Nmap: a gentle introduction to the most well-known network scanner

In this tutorial I will introduce NMap, the most well-known network scanner. I will tell you what is network scanning and why it is important, then we will get our hands dirty with nmap and we will try its more important features: host discovery, network scanning, service and OS fingerprinting and the Nmap Scripting Engine! (NSE)


testbed nmap
What is NMAP?

Nmap is an open-source tool used to do network scanning. This basically means that when you run Nmap, it will begin sending packets inside the network. Then it will analyze the responses to such packets and it will deduce which are the other hosts inside the network and which are the services listening on such hosts. Network scanning is a very important activity that can be used both in a defensive and in an offensive way.

What is Network Scanning?

Network scanning is the activity of discovering the hosts inside a network and the services listening on such hosts. Every host, being it a PC, a smartphone, a smart TV or even the smart watch on your wrist, is connected to a network of computers, otherwise it would be impossible for it to communicate with the rest of the world (a notable exception could be a computer holding top-secret information, which could be disconnected from any other network on purpose). Nmap allows us to make a scan of the network to discover who is currently attached to our network. This knowledge may be exploited both from a defensive and from an offensive point of view. On the defending side, knowing who is currently using our network allows us to discover people or machines that gained unauthorized access to our network. As a simple example, this could be a way to detect people that discovered our Wi-Fi password and are now stealing our Internet connection. On the offensive side, knowing which hosts are connected to a network allows an attacker to draw a map of the topology and to fine-tune its plans to carry out the attack. Actually a network scan goes far beyond, because it is generally able to tell which services are active on the discovered hosts. This is a very important piece of information too, since it gives a hint about which could be the entry points of a possible attack.

Nmap Installation

I assume that we are running nmap on a Ubuntu machine (a usual choice could be using Kali Linux, but for the purpose of this tutorial there are no differences). The easiest way to install nmap is to install it from the repository: open a terminal and type

apt install nmap

Now nmap has been installed and if you simply type nmap in a terminal you will get the nmap usage message.

Host Discovery

Let's start talking about the first step of network scanning, i.e. host discovery. In this phase we gained access to a network and we would like to discover which are the other hosts attached to this network. The idea of host discovering is basically sending packets to all the valid ip addresses inside the network to see who responds. Let's consider the following figure: we are sending probes from our PC 192.168.1.2 to all the valid IP addresses in the network 192.168.1.0/24. Green packets represent the requests, red packets the responses. We send request packets blindly, because we don't know if there is a receiver on the other side. Every time we receive a response, we have identified a host. Actually in this moment we only know that we discovered a certain number of hosts inside the network, we don't know the identity of the discovered hosts yet. Furthermore, there could be some hosts in the network that did not respond to our traces and thus that we did not discover. Anyway this is a beginning, and at the end of the host discovery phase we have discovered the ip addresses of the hosts that answered to our probes.
host discovery animated

To run a host discovery scan with nmap for the subnet 192.168.1.0/24, open a terminal and type

nmap -sn 192.168.1.0/24

The result will be something like this:

nmap host discovery

As you can see, nmap queried 256 IP addresses but only got a response from 2 hosts. Now there is an important point that need to be explained.

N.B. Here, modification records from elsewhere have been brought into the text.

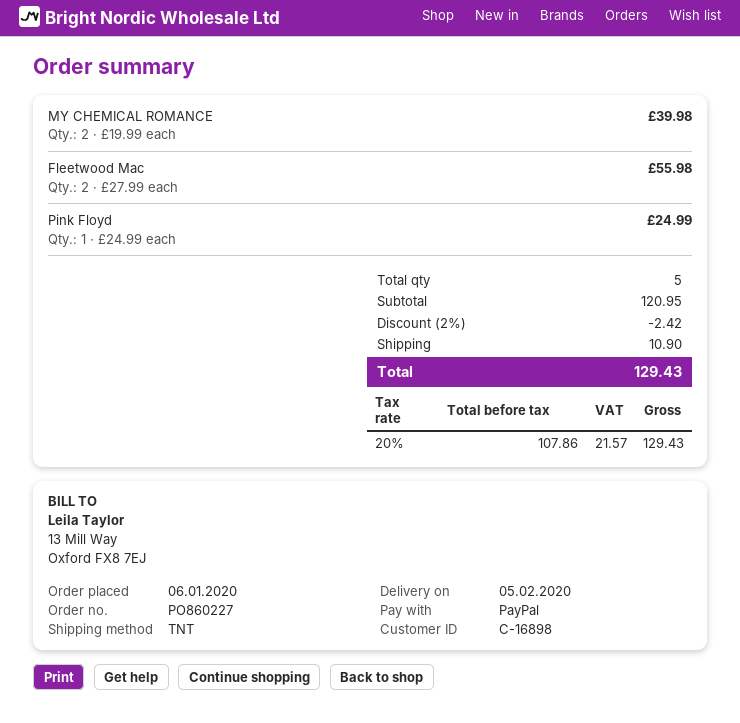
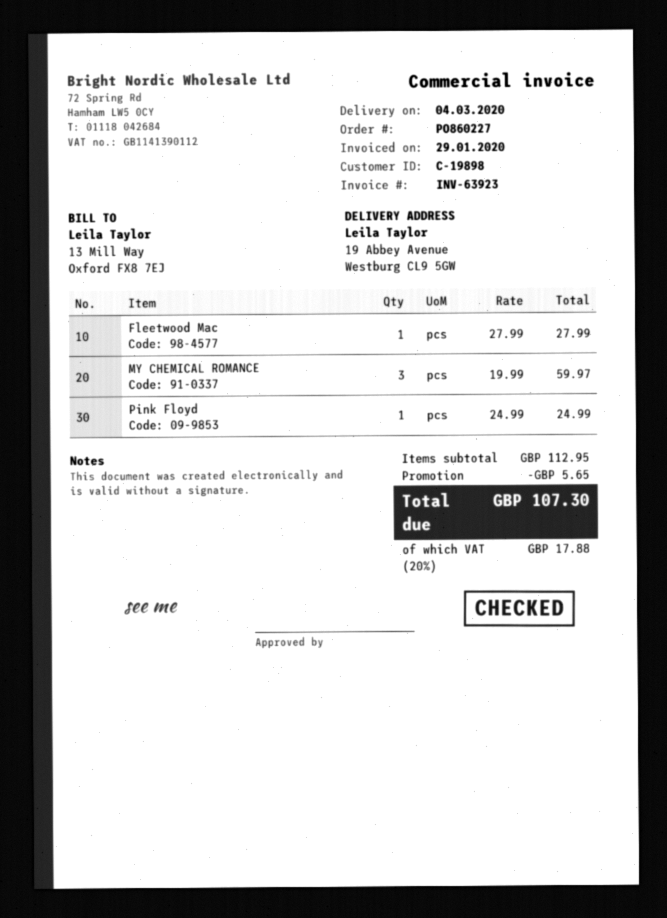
delivery date: 2020-02-05 -> 2020-03-04
customer number: C-16898 -> C-19898
MY CHEMICAL ROMANCE: 2 x 19.99 = 39.98 -> 3 x 19.99 = 59.97
Fleetwood Mac: 2 x 27.99 = 55.98 -> 1 x 27.99 = 27.99
subtotal: 120.95 -> 112.95
discount: 2.42 -> 5.65
shipping: 10.90 -> none
tax: 20% = 21.57 -> 20% = 17.88
total: 129.43 -> 107.30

We must understand that a host discovery scan is a test and thus may present both false positives and false negatives. A false positive is a host that answered to our probe but that does not actually exist. This could be possible in presence of special network equipment that the network administrators deployed to defend their network against network mapping. So there could be a special host that intercepts all the traffic, just like a network IDS/IPS does, and that answers on behalf of the queried IP address every time it recognizes an ongoing network scan. Its goal is to flood the attacker with fake information in order to make impossible for it to draw a map of the network. A false negative is a host that is attached to the network but that was not identified by our scan. This is a much more common situation. As an example, the most common test used to check if a host is reachable on the network is pinging it, that is sending to the host an ICMP Echo Request packet that should result in a ICMP Echo Response sent back from the destination host to the sender. Anyway, nowadays many firewalls block this kind of ICMP packets (even the default Windows 10 firewall does it!), so if this was the only packet employed to implement the host discovery scan, it would be highly probable that it would result in a high number of missed hosts, or false negatives.